Los hechos podrían resumirse así: el terremoto, de magnitud 8.8 Mw., tuvo lugar en la madrugada de una noche de verano mientras los chilenos dormían. El foco se situó a 30,1 km de profundidad bajo la corteza terrestre. Tuvo una duración de hasta 4 minutos en las zonas cercanas al epicentro y de más de 2 minutos en la capital. En las zonas más afectadas se concentraba cerca del 80 % de la población del país. Liberó tal cantidad de energía (100.000 bombas atómicas como la de Hiroshima en 1945) que paralizó el país durante semanas, mató a 533 personas, afectó a más de 2 millones de habitantes, interrumpió las comunicaciones, arrasó ciudades enteras, destrozó carreteras, hospitales, colegios, casas y negocios. Sólo 35 minutos después del seísmo, y como consecuencia de él, un tsunami de magnitud 8.3 Mw., no detectado por ningún servicio de vigilancia, arrasó las costas chilenas, destruyendo varias localidades que ya se habían visto previamente afectadas por el temblor. Las pérdidas económicas totales representaron el 18% del PIB chileno.
Desafortunadamente, el terremoto se produjo sólo unos días después de que el presidente del gobierno, Sebastián Piñera, hubiera ganado las elecciones, con el gabinete saliente en funciones y el nuevo equipo de ministros todavía sin nombramiento oficial. En un país conmocionado y con una economía maltrecha y sin reservas disponibles para hacer frente a los 30.000 millones de dólares en pérdidas (cifra que equivaldría en Estados Unidos a 2,7 billones de dólares si se midiera en proporción a su PIB), el presidente puso al frente de la gestión de la catástrofe a un equipo con no demasiada experiencia política pero buenas habilidades gestoras y con el compromiso hacia la población de dar por terminado el proceso de reconstrucción en 4 años. La financiación necesaria para la recuperación llegó por distintas vías, principalmente las indemnizaciones pagadas por las compañías aseguradoras chilenas, las reaseguradoras internacionales, las ayudas gubernamentales y las donaciones privadas y se apoyó en una movilización generalizada de la sociedad civil.

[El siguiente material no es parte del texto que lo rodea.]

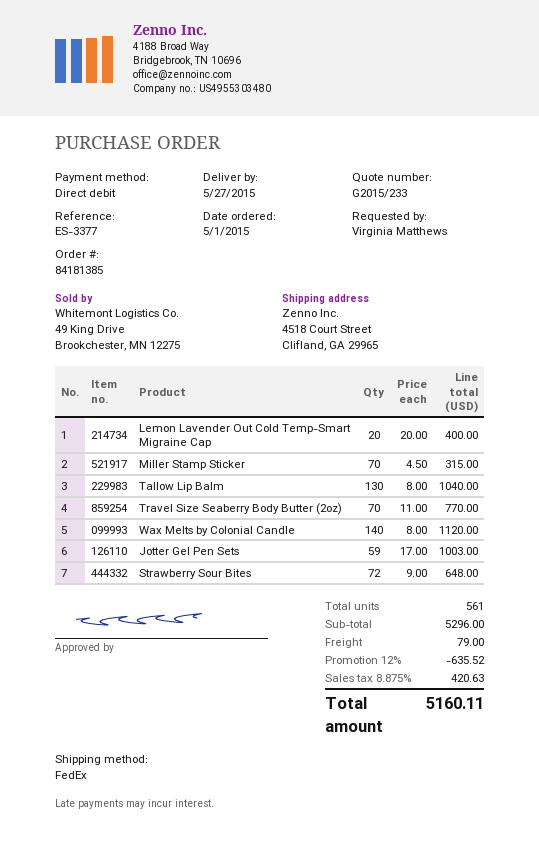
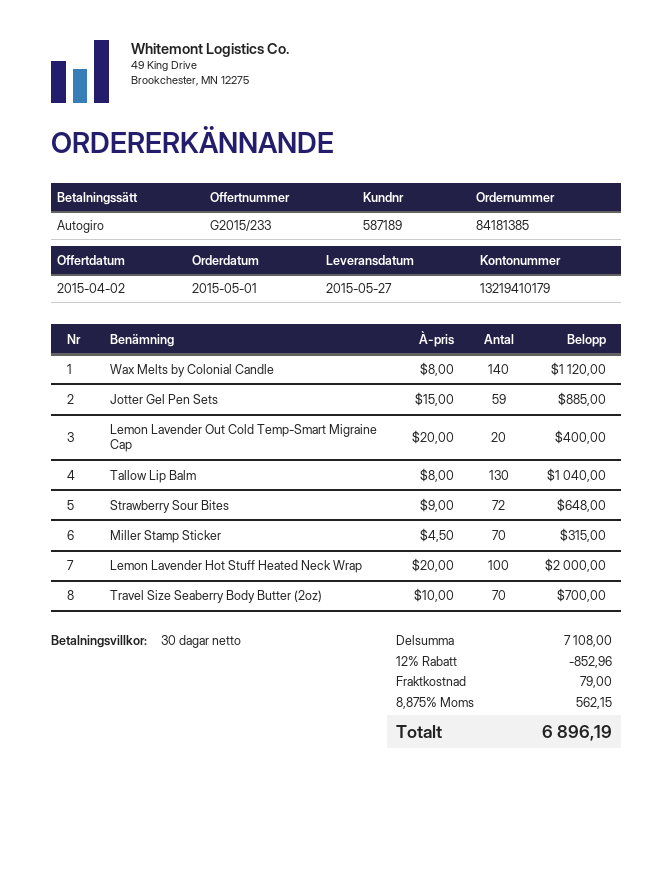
Travel Size Seaberry Body Butter (2oz): 70 x 11.00 = 770.00 -> 70 x 10.00 = 700.00
Jotter Gel Pen Sets: 59 x 17.00 = 1003.00 -> 59 x 15.00 = 885.00
Lemon Lavender Hot Stuff Heated Neck Wrap: none -> 100 x 20.00 = 2000.00
subtotal: 5296.00 -> 7108.00
discount: 12% = 635.52 -> 12% = 852.96
tax: 8.875% = 420.63 -> 8.875% = 562.15
total: 5160.11 -> 6896.19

Sorprendentemente, un año después del desastre la economía chilena estaba creciendo un 6%, cuando la economía mundial estaba aún tambaleándose por los efectos de la crisis financiera de 2008-2009. La gestión de la crisis obtuvo el reconocimiento internacional: la OCDE hizo a Chile miembro permanente en 2010 y fue uno de los países invitados por el G20 a participar en su cumbre de 2012 celebrada en Ciudad de México.
El libro hace un repaso, a lo largo de 221 páginas, de cuáles fueron las claves que facilitaron la recuperación, qué personas estuvieron al mando y cómo ejercieron el liderazgo, qué decisiones se tomaron y cómo se llevaron a la práctica. El terremoto va sirviendo de vía a lo largo del libro para realizar un análisis de las estrategias de liderazgo y de las actuaciones a llevar a cabo para hacerse cargo de una situación de emergencia nacional. Las recomendaciones se recogen en distintos cuadros resumen para que su consulta resulte de fácil acceso. Es de destacar que los autores se centran en las acciones positivas llevadas a cabo por el gobierno de Chile, dejando a un lado los errores.
Al final de cada capítulo se proporciona una lista de todas las acciones que las personas al mando de una emergencia de este tipo deben comprobar si se han puesto en práctica en cada ámbito de actuación. En el terreno asegurador los consejos son obvios: fomentar entre la población el aseguramiento contra los riesgos catastróficos y recurrir al reaseguro internacional por parte de las aseguradoras locales para asegurar el pronto pago de las indemnizaciones y evitar así, en la medida de lo posible, que la población tenga que recurrir a la ayuda estatal.
El libro termina con los “diez mandamientos” para liderar la recuperación después una gran catástrofe y con una lista de “los errores en los que nunca se debe caer” extraídos de la experiencia chilena.